The numbers speak for themselves: There are now 16 Holocaust museums in the United States, from Albuquerque, N.M., to Houston, to Richmond, Va. And these are just the biggest of nearly 150 Holocaust centers all over the country.
The proliferation of museums detailing the story of what happened to European Jewry during World War II has been largely a phenomenon of the 1990s, part of the general increase in Holocaust awareness in the culture at large. But it has by no means slowed: The most recent museum, in Skokie, Ill., opened last spring, while construction continues on a second Los Angeles museum, to open in the summer of 2010.
With a substantial, federally-backed national museum in Washington, critics are increasingly wondering about the need for so many local museums. Even more important, the question of whether these institutions will be able to financially sustain themselves into the future — given the heavy costs of maintaining collections, and the dying off of the Holocaust survivors who founded them — is of great concern to museum directors.
The thing about history , even tragic history is that if you don't remember it , your doomed to repeat it
Originally posted by ProfEmeritus
Oh, I certainly agree. However, why are the 16 museums for the holocaust, and none for other events that were just as disastrous?
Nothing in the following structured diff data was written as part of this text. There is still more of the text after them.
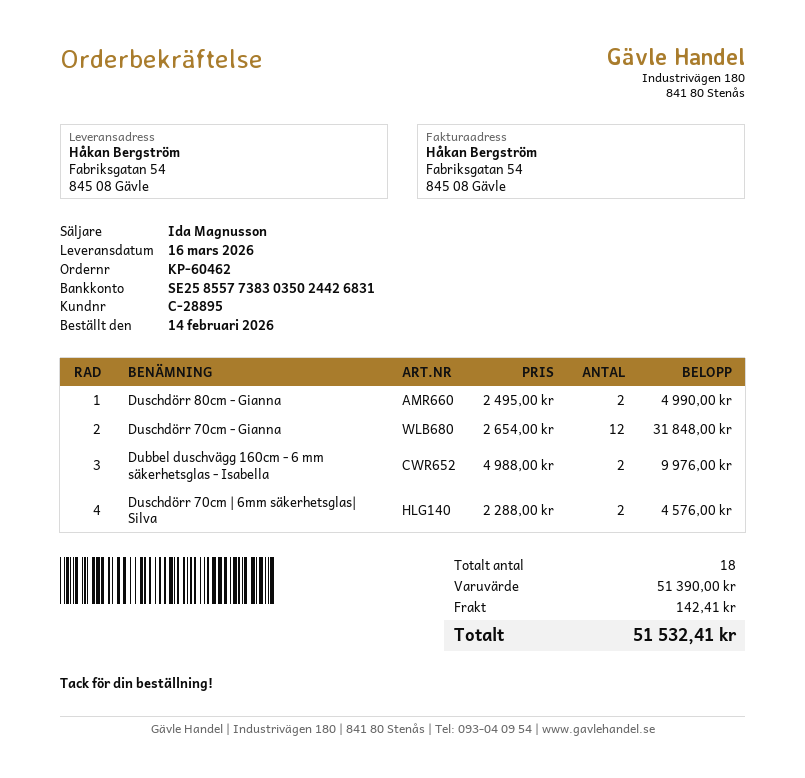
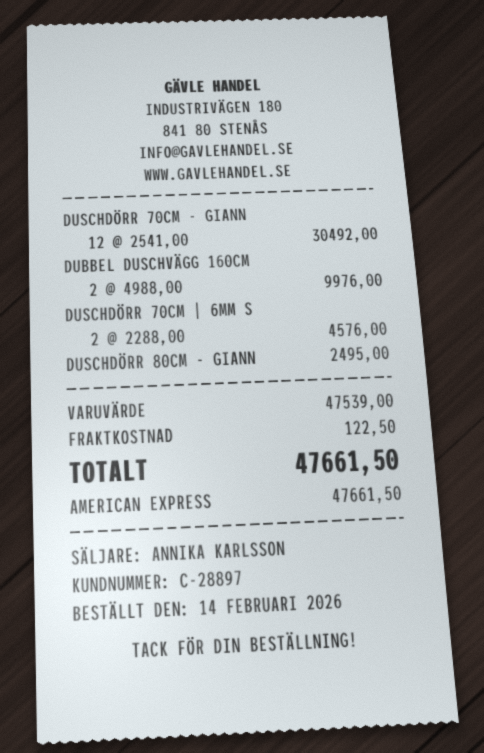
customer number: C-28895 -> C-28897
sales rep: Ida Magnusson -> ANNIKA KARLSSON
Duschdörr 80cm - Gianna: 2 x 2495.00 = 4990.00 -> 1 x 2495.00 = 2495.00
Duschdörr 70cm - Gianna: 12 x 2654.00 = 31848.00 -> 12 x 2541.00 = 30492.00
subtotal: 51390.00 -> 47539.00
shipping: 142.41 -> 122.50
total: 51532.41 -> 47661.50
I have been to Auschwitz and will never forget the emotions it stirred.
Of course they do, they serve as a poignant reminder of man's inhumanity to man.
So how many museums about the other events have you started? Or are you waiting for someone else to do it?
Originally posted by ProfEmeritus
reply to post by Freeborn
Of course they do, they serve as a poignant reminder of man's inhumanity to man.
Then why don't we have 16 museums depicting how the Romans threw the Christians to the lions?